All lines in the data below carrying the string "cell" are to be located and copied.

== Data extract

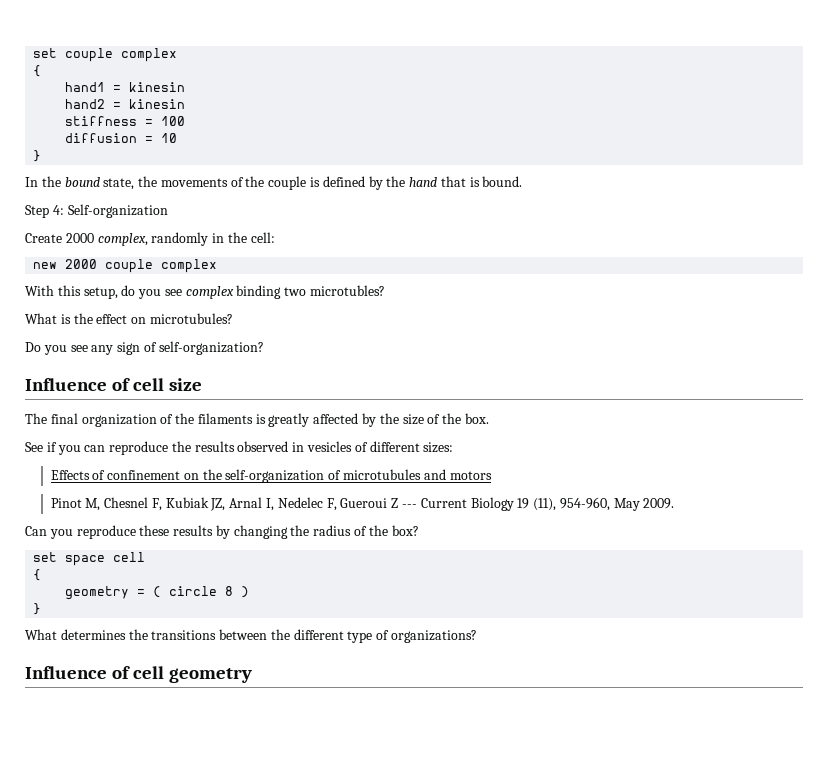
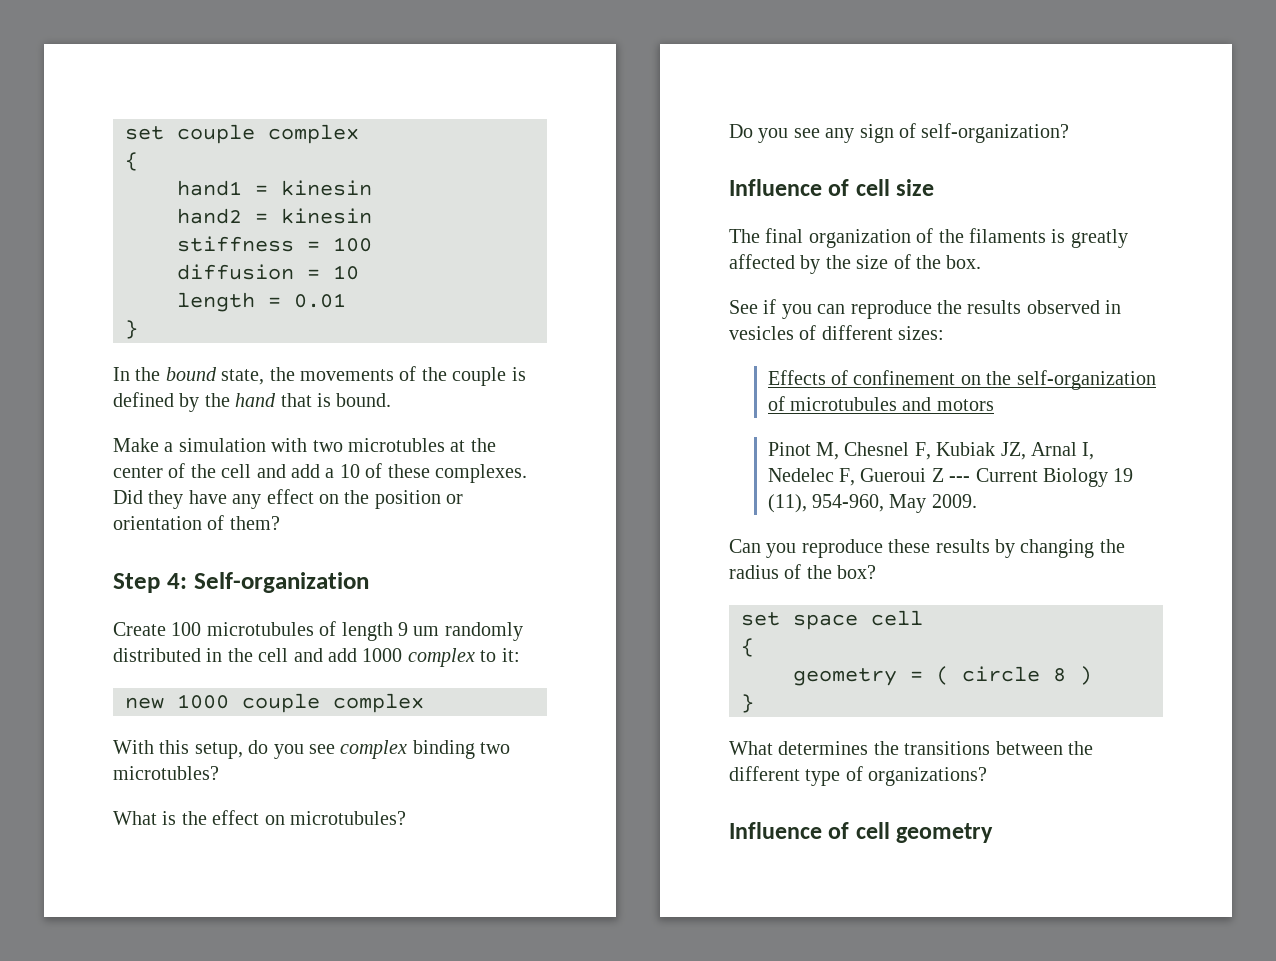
+ length = 0.01
+ Make a simulation with two microtubles at the center of the cell and add a 10 of these complexes. Did they have any effect on the position or orientation of them?
  Step 4: Self-organization
- Create 2000 complex, randomly in the cell:
+ Create 100 microtubules of length 9 um randomly distributed in the cell and add 1000 complex to it:
- new 2000 couple complex
+ new 1000 couple complex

====

Solution to the problem:
+ Make a simulation with two microtubles at the center of the cell and add a 10 of these complexes. Did they have any effect on the position or orientation of them?
- Create 2000 complex, randomly in the cell:
+ Create 100 microtubules of length 9 um randomly distributed in the cell and add 1000 complex to it:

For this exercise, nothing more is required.